When her voice sounded again, it was just on the other side of the door. "I'm humiliated."

"Please, please don't be. If I could… if I didn't have the responsibility… Rachel, if I was free to say yes to you, I would never say no. You have to know that."

"I don't care," she said weakly. "I couldn't care less."

"Okay," he said reassuringly. "Of course. But if you did care, I would want you to know that once this is all over, once we're back home… well, I won't have any more reason to say no."

There was a moment of silence, longer than he'd have liked, and then the door clicked open behind him. He looked up and back, seeing Rachel half-hidden by the door and looking very small.

"We should sleep," she said, and he pushed himself to his feet, reaching a hand out to her. She stepped forward, past his hand, and crossed to the bed, sitting down on its edge again. He walked back over to the pillow and blanket he'd left on the floor, and she said softly, "Please don't."

He looked over and she looked away, to the wall across from the bed. "I—" he started. "Are you—"

"I mean," she said, leaning on her hands and looking down at the floor, "do what you like. If it's too hard, of course. Or we could… just sleep."

"Okay," he said softly, stepping over to the bed. "We can sleep." She curled up on her side again, and he lay down beside her, and she shifted back into him. He closed his eyes, curving his body around her, his knuckles pressed to her belly as her spine pressed to his chest, and he would be lying if he said it was easy. He would be lying if he said he wasn't doubting himself already, because he wasn't at all sure that this was less intimate than sex.
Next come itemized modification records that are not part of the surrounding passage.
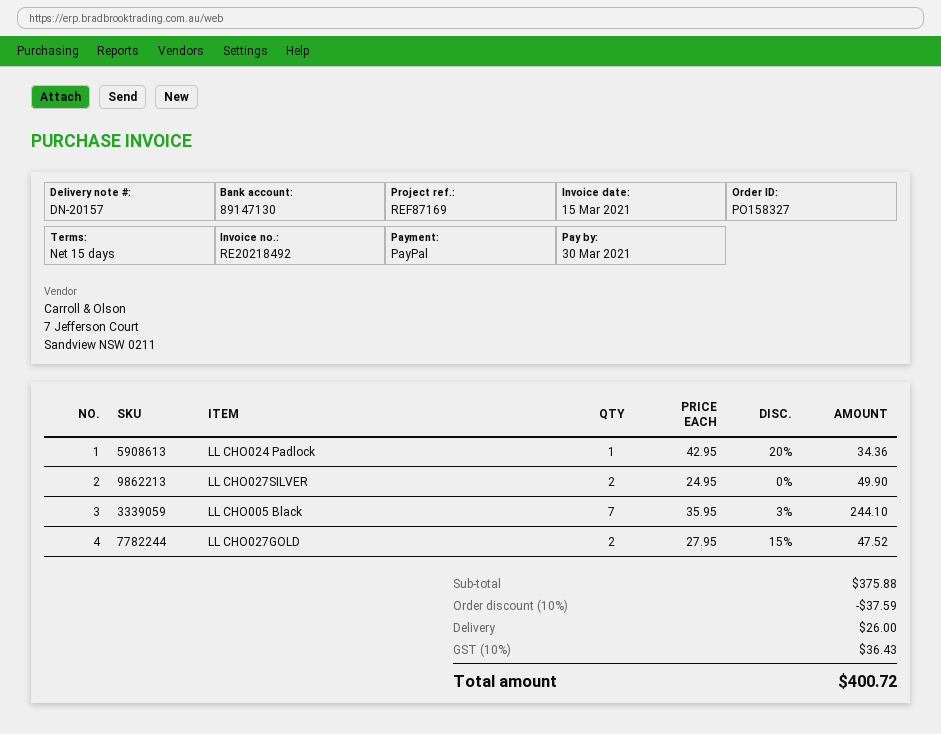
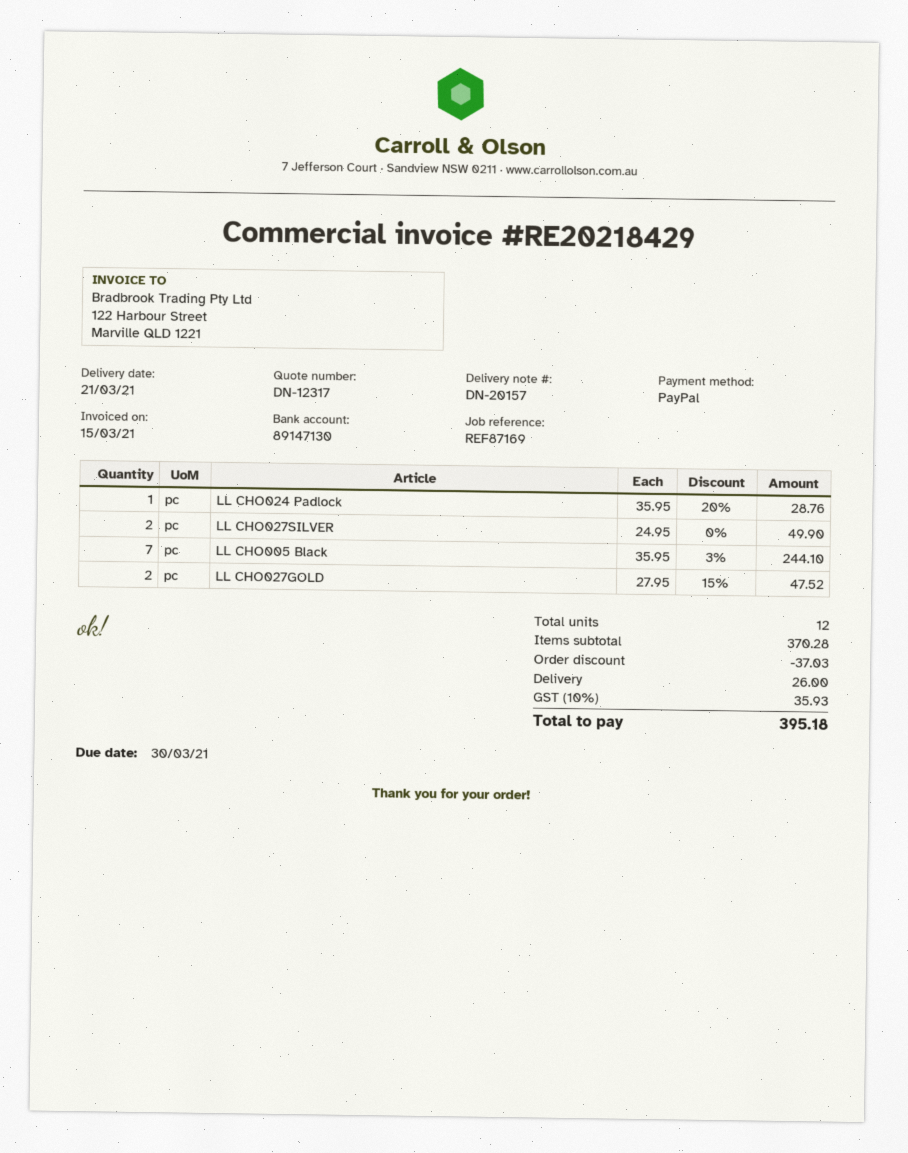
invoice number: RE20218492 -> RE20218429
LL CHO024 Padlock: 1 x 42.95 - 20% = 34.36 -> 1 x 35.95 - 20% = 28.76
subtotal: 375.88 -> 370.28
discount: 37.59 -> 37.03
tax: 10% = 36.43 -> 10% = 35.93
total: 400.72 -> 395.18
He wasn't at all sure that hadn't just avoided making one mistake by making one that could be much worse. Not that it felt wrong. It felt—like something he shouldn't think too much about. He could just sleep, right? He was capable of that?

With her body pressed to his, his face pressed to her hair, her belly rising and falling under his hand, he could sleep. But he was afraid the line he'd been toeing was now far in the rear distance.